Graphics, Modesetting & Wayland Microconference Notes




Welcome to Linux Plumbers Conference 2015



The structure will be short introductions to an issue or topic followed by a discussion with the audience.


A limit of 3 slides per presentation is enforced to ensure focus and allocate enough time for discussions.



Please use this etherpad to take notes. Microconf leaders will be giving a TWO MINUTE summary of their microconference during the Friday afternoon closing session.



Please remember there is no video this year, so your notes are the only record of your microconference.



Miniconf leaders: Please remember to take note of the approximate number of attendees in your session(s).



SCHEDULE



Atomic modesetting status and next steps
Live sources and sinks
ION feature upstreaming
HWComposer and Wayland
Wayland status update



Atomic modesetting status (Daniel Vetter, Rob Clark)
---------------------------------------------------------------------

Upstream and enabled by default since 4.3

Async commits
  - complicated to implement in generic code atm
  - implemented in each driver - Intel (WIP - Maarten Lankhorst), Tegra (mainline), Exynos (WIP - Gustavo Padovan), msm (mainline)

Plan for generic fence (in & out) handling:
    Should async flips/modesets use fences as default return?
    - <Mostly people nodding>
    - Using a different flag on the modeset or the flip (to specify event or fence return)
        - Q: do you ever want both a fence and an event back?
              - A: Depends on what the userspace use case wants
                    Aso need opensource userspace
                        - Comment: All nexus devices have opensource hwcomposer
                             - but we have to wait for them to ship, which is usually a bit later
                - Want to make sure its possible, there will probably be cases in the future that need more info then a fence pt
                
    - vblank and IRQ handling is a bit mixed up, needs a cleanup
        - deferring fence for vblank cleanups may take too long 
        - Paulo Zanoni working on this, but v complicated
        - complicated by legacy UMS drivers
    - per plane fences
    - events need extending anyway, e.g. for CRTC ID
      - someone (nvidia?) reminded that we may need events in addition to carry timestamp back to userspace (related to SGI_video_sync/SGI_swap_control/OML_sync_control?)

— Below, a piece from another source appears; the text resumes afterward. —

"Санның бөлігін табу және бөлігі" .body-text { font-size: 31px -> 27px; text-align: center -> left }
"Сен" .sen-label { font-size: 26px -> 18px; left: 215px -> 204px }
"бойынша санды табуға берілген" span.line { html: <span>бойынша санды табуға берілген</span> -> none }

Writeback (live sources + sinks) still missing
      - covered by Laurent later
      - permission issues (arbitrary users capturing screen content)
      - WIP patches exist from Qualcomm to pipe through to V4L2
      Why writeback just one plane?
        - Not sure of the usefulness yet, open to suggestions
        - Mali display processor can do it, but haven't found a use for it
         - One usecase is to see if the frame is frozen, need 60 frames per sec
             - compare different frames to make sure its not frozen
         - some hardware has scaling and colourspace conversion done in a different unit that can't display but looks like a display controller with one plane
         - Exynos GSC is odd, and probably shouldn't have been merged upstream in kms
               - possibly been broken for 6-7 releases now

Using properties to extend atomic
  - colour manager implementation (WIP - Kausal - Intel)
  - alpha blending (e.g. premultiplied or not) and Z-order properties
  - buffer compression
  - all of these require open-source userspace to prove the concept
    - open HWComposer implementations do help this
      - Android is the most sophisticated use case, but its also the furthest away from mainline
           - chrome and wayland are getting closer
               - wayland has some naive implementations since need to know the details of the tradeoffs of actual hardware
      - two things to help the most to get android using kms:
             - sync support, all vendors use. ability to return fences is critical
             - custom pixle formats for compression
             - complexity would still be concerning, but probably could be done
             
           - problem is none of the open userspace stacks use fences
Further ecosystem/community work
  - need real open HWComposer implementation
  - clean up and extend docs
    - jazzed-up kerneldoc landing for 4.3/4.4
    - https://01.org/linuxgraphics/gfx-docs/drm/ regenerated nightly
    - please add manpages to libdrm!
  - more drivers converted to atomic
    - currently i915, tegra, msm, rcar-du (renesas) mostly landed; exynos queued; rockchip WIP
  - intel-gpu-tools testsuite for compliance-style checking
    - currently i915-specific but being ported to be generic
    - http://cgit.freedesktop.org/xorg/app/intel-gpu-tools


Live sources and sinks in KMS (Laurent Pinchart)
----------------------------------------------------------------

WIP patchset available for live sources (e.g. streaming media devices)
  - http://lists.freedesktop.org/archives/dri-devel/2015-April/081200.html
  - new 'live source' object created referring to a single stream, ioctls available to enumerate sources
  - new flag to create KMS framebuffer objects from live source object
  - then use framebuffer to display on plane
  - current patchset can use V4L2 sources, but not intrinsically tied to V4L
  - enumeration and creation of live source objects may require platform-specific knowledge
  - cross-process difficulties for passing identifiers

Security: same process needs to 'own' both ends of live sources and sinks, i.e. V4L2 and KMS
    - producer should be in control of the pipeline, e.g. for writeback need to request V4L2 sink node from KMS
    - initiating externally introduces security issues

Timestamp co-ordination
    - true live source means that timestamps are unlikely to be meaningful
    - anyone co-ordinating timestamps will require userspace mediation, e.g. compositor, so back to frame-based rather than live model
    - frame lateness: no support in V4L2 API for this; need feedback from kernel/hw
    - expose latency for hardware pipeline?
    - partly solved by KMS atomic API
    - mismatch between frame-based model (post-hoc feedback to calculate per-frame latency after the fact) and streaming model (fixed latency calculated up front)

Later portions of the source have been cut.